LOOKING BACK, Lux would say that those few months after his accident, the world spun faster than it ever had, life had charged past and all he could do was hang on tight, hope for the best, and give pieces of his life a nudge here and there, so they could fit like an unfinished puzzle. There was Pa, a soon-to-be reckoning about his future. There was Dessie, the promises they’d made to each other, the moments of joy at coming together, the pangs of being apart. There was bad news about his eye, a total loss, and with that, setting aside his chainsaw and beginning a new round of training as a millwright. Work days flew by, taking measure, tracking lumber, gaining more know-how and business savvy, the last man each night to leave the shop. Out in the paddock, Dakota thrived, his weight and girth increasing by the day, a dark bay colt with a snap in his step and a star on his forehead. But at his pa’s house, with each day Lux felt more chained down. He could wait to marry Dessie until late August when he turned eighteen, but why? His old man could sign legal consent for him and the wait would be over.

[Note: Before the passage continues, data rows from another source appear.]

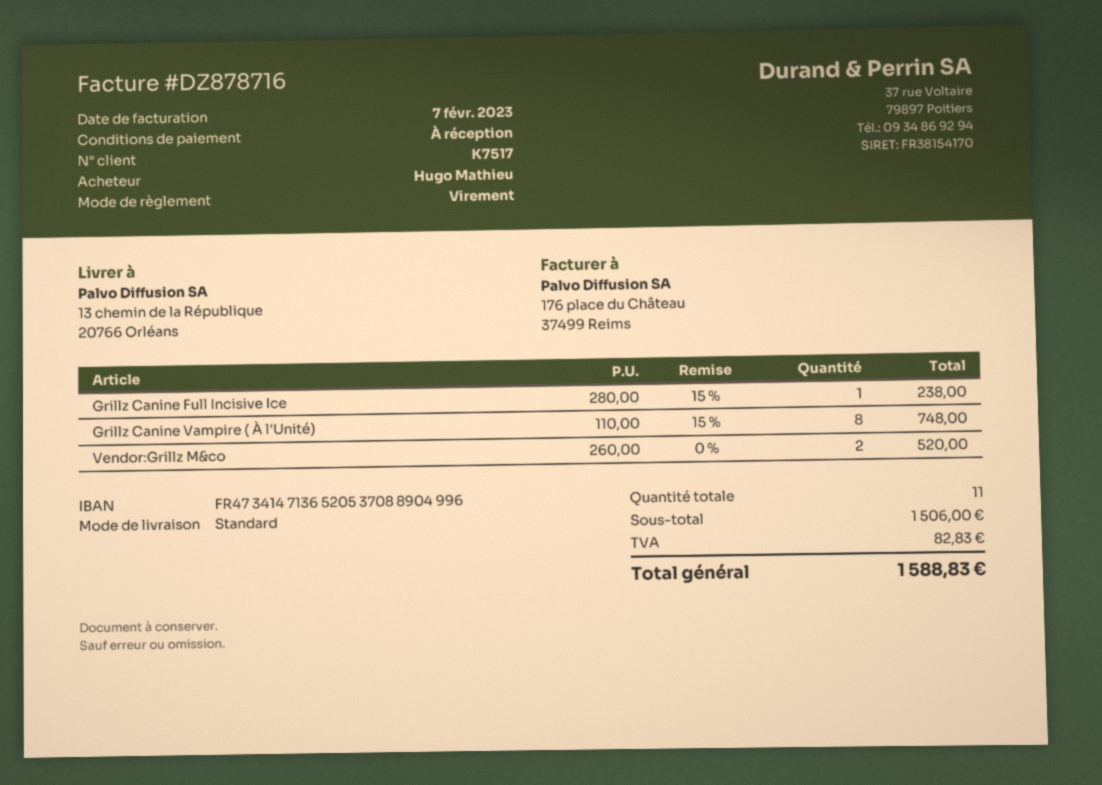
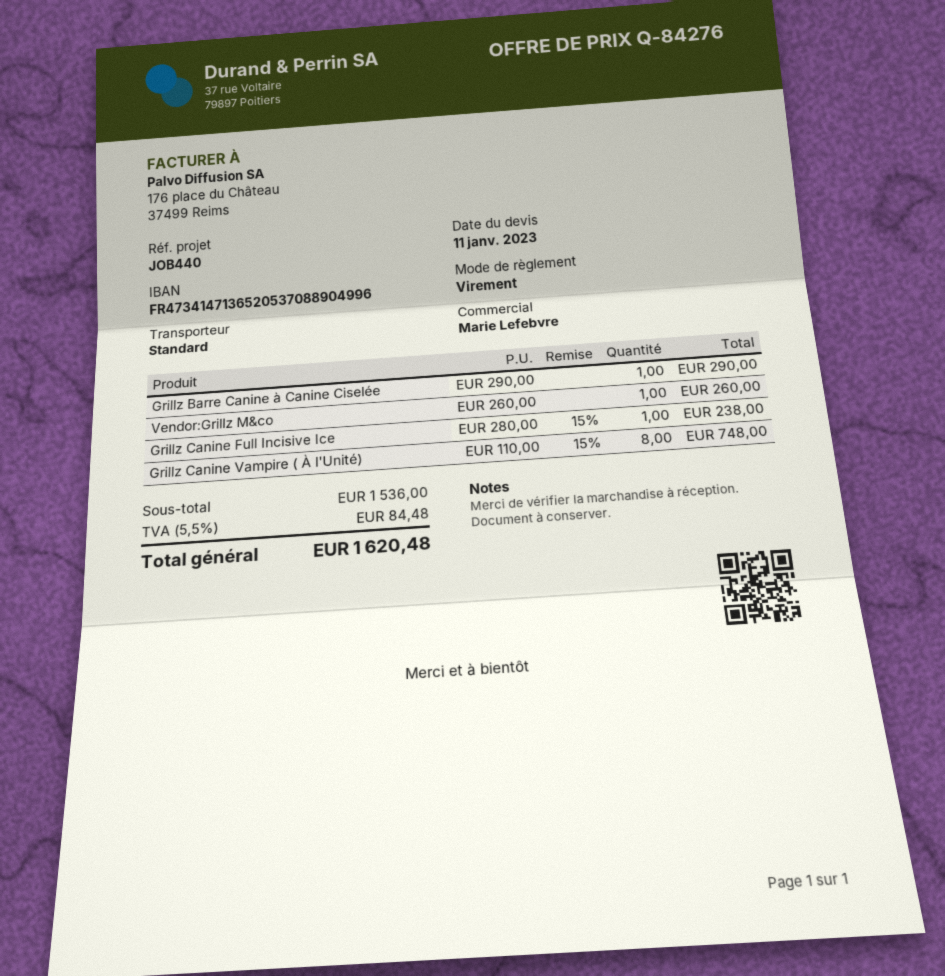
Vendor:Grillz M&co: 2 x 260.00 = 520.00 -> 1 x 260.00 = 260.00
Grillz Barre Canine à Canine Ciselée: none -> 1 x 290.00 = 290.00
subtotal: 1506.00 -> 1536.00
tax: 82.83 -> 84.48
total: 1588.83 -> 1620.48

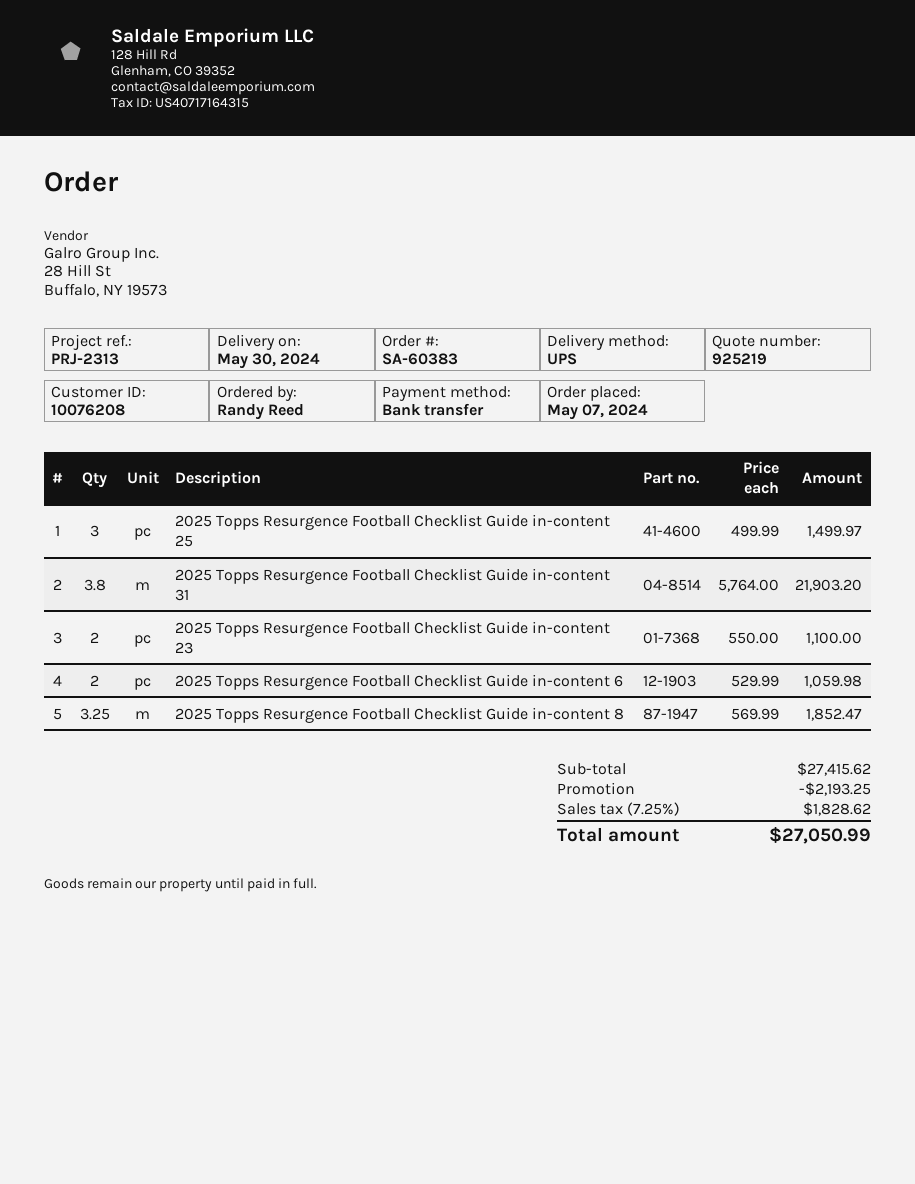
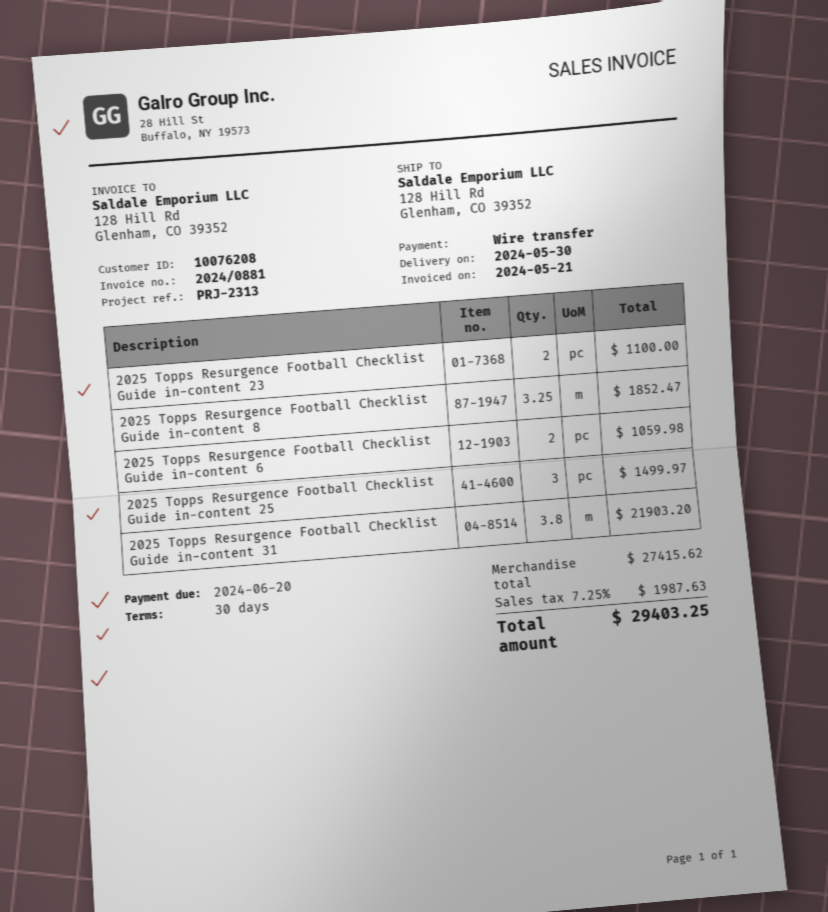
discount: 2193.25 -> none
tax: 7.25% = 1828.62 -> 7.25% = 1987.63
total: 27050.99 -> 29403.25

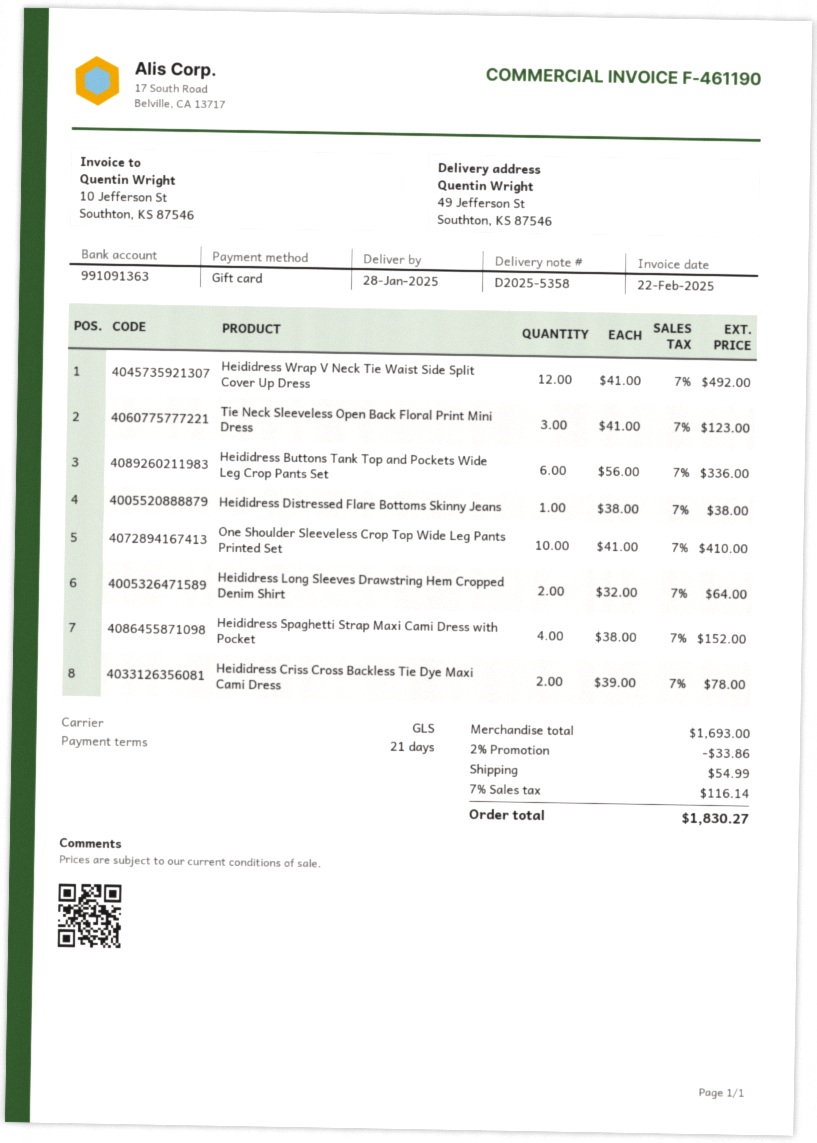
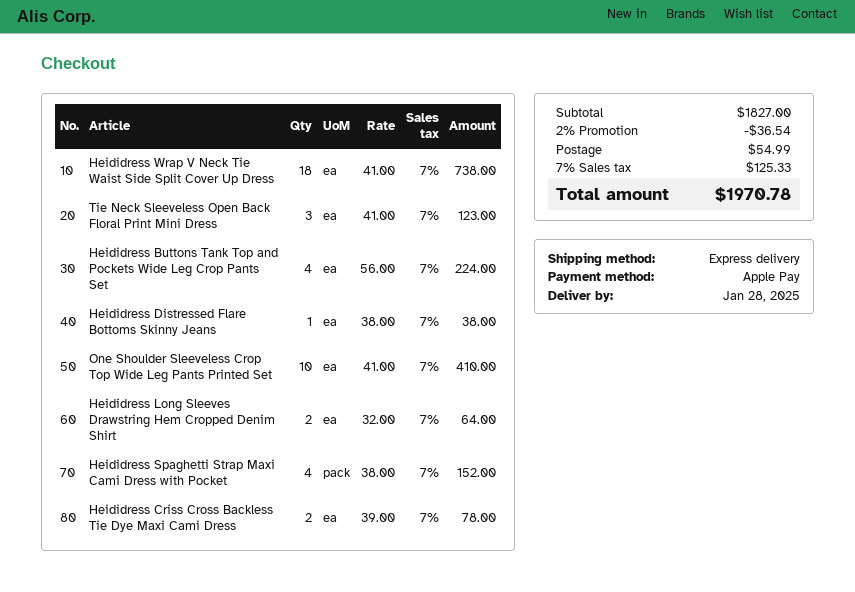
payment method: gift card -> Apple Pay
shipping method: GLS -> express
Heididress Wrap V Neck Tie Waist Side Split Cover Up Dress: 12 x 41.00 = 492.00 -> 18 x 41.00 = 738.00
Heididress Buttons Tank Top and Pockets Wide Leg Crop Pants Set: 6 x 56.00 = 336.00 -> 4 x 56.00 = 224.00
subtotal: 1693.00 -> 1827.00
discount: 2% = 33.86 -> 2% = 36.54
tax: 7% = 116.14 -> 7% = 125.33
total: 1830.27 -> 1970.78

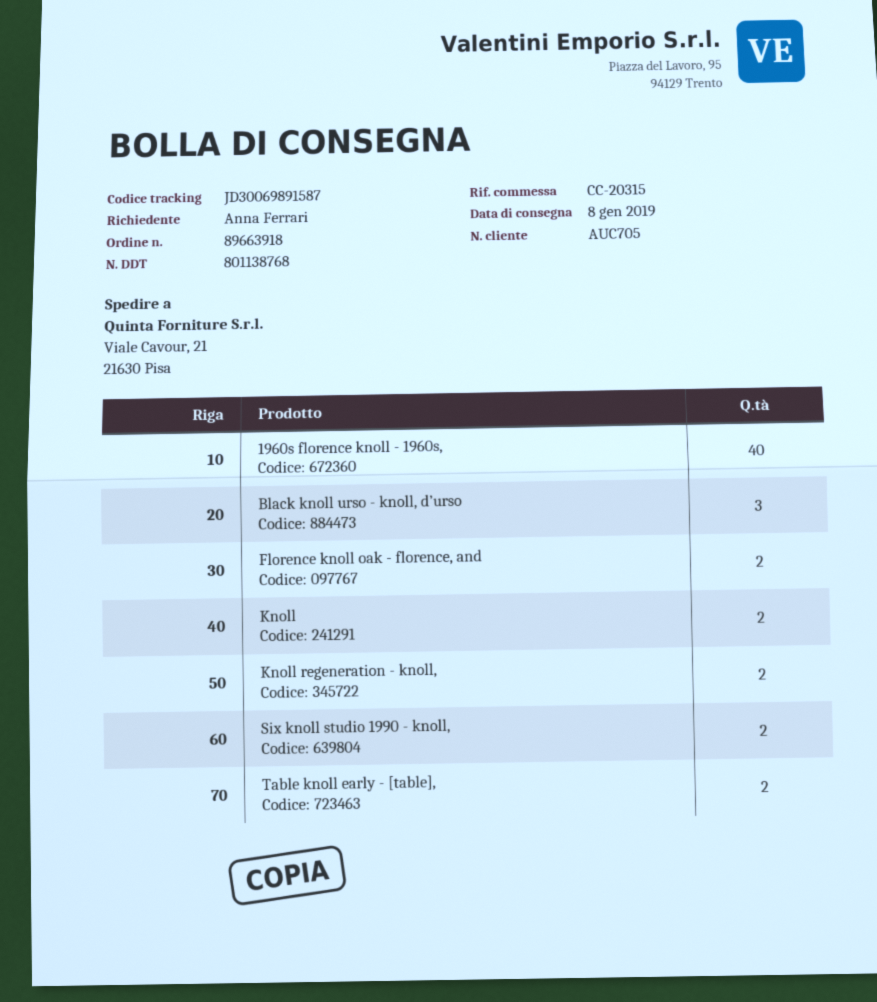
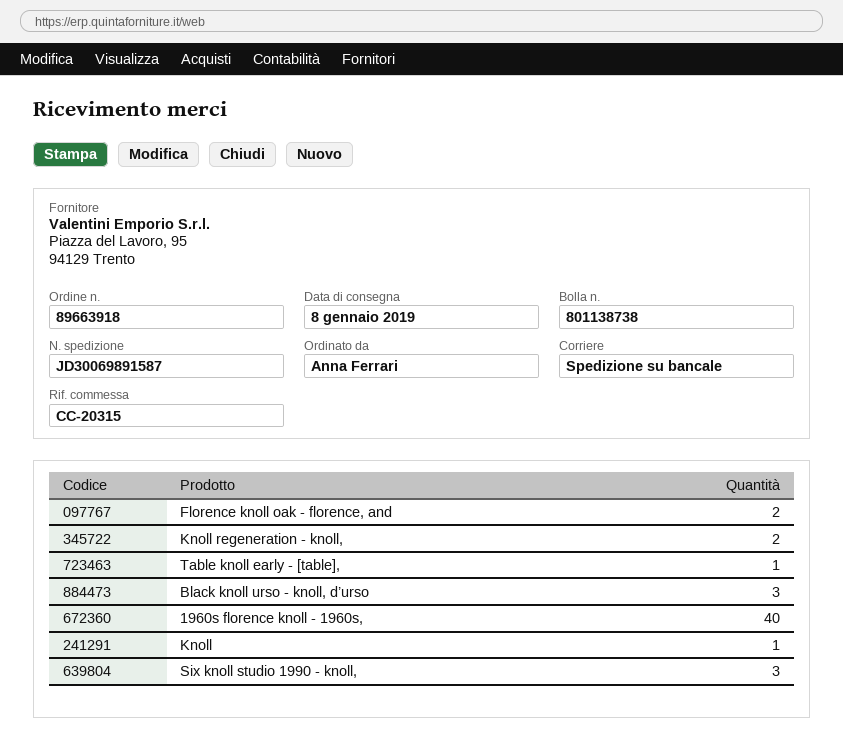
delivery note number: 801138768 -> 801138738
Knoll: 2 -> 1
Six knoll studio 1990 - knoll,: 2 -> 3
Table knoll early - [table],: 2 -> 1

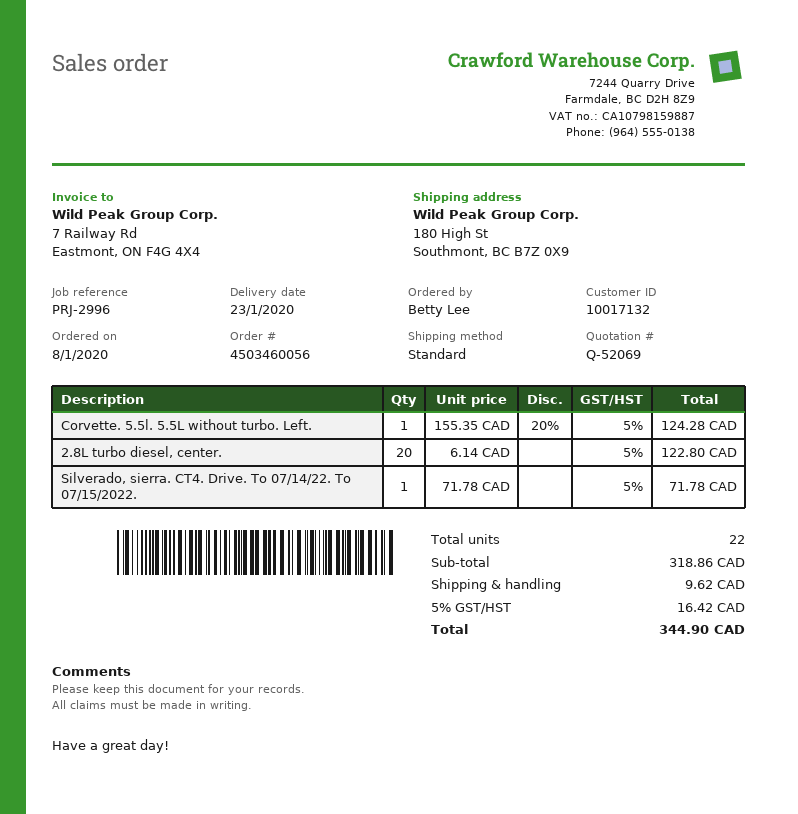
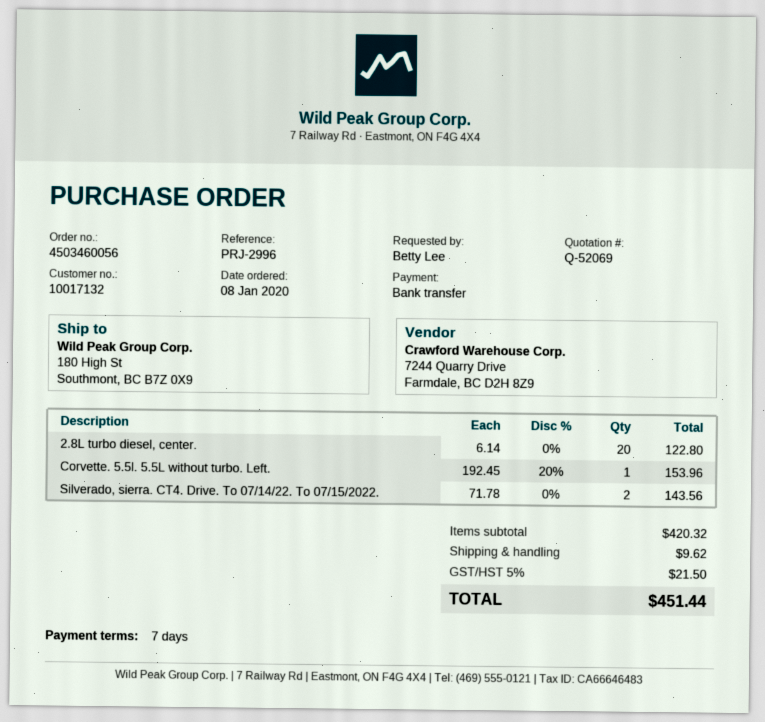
Corvette. 5.5l. 5.5L without turbo. Left.: 1 x 155.35 - 20% = 124.28 -> 1 x 192.45 - 20% = 153.96
Silverado, sierra. CT4. Drive. To 07/14/22. To 07/15/2022.: 1 x 71.78 = 71.78 -> 2 x 71.78 = 143.56
subtotal: 318.86 -> 420.32
tax: 5% = 16.42 -> 5% = 21.50
total: 344.90 -> 451.44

One evening, about a month after Dessie said yes, and a couple of weeks after he’d received the blessing of Bertram and Rose, Lux could wait no longer. After chores, he joined his old man on the front porch. The breeze picked up as darkness began to fall. The light lingered in the west for what seemed like hours. June bugs crawled up the cabin wall and darted headlong into the screen door to get at the light bulb in the kitchen ceiling. Lux settled back against the porch rail, holding out a tin of Copenhagen tobacco for his old man, taking a pinch for himself.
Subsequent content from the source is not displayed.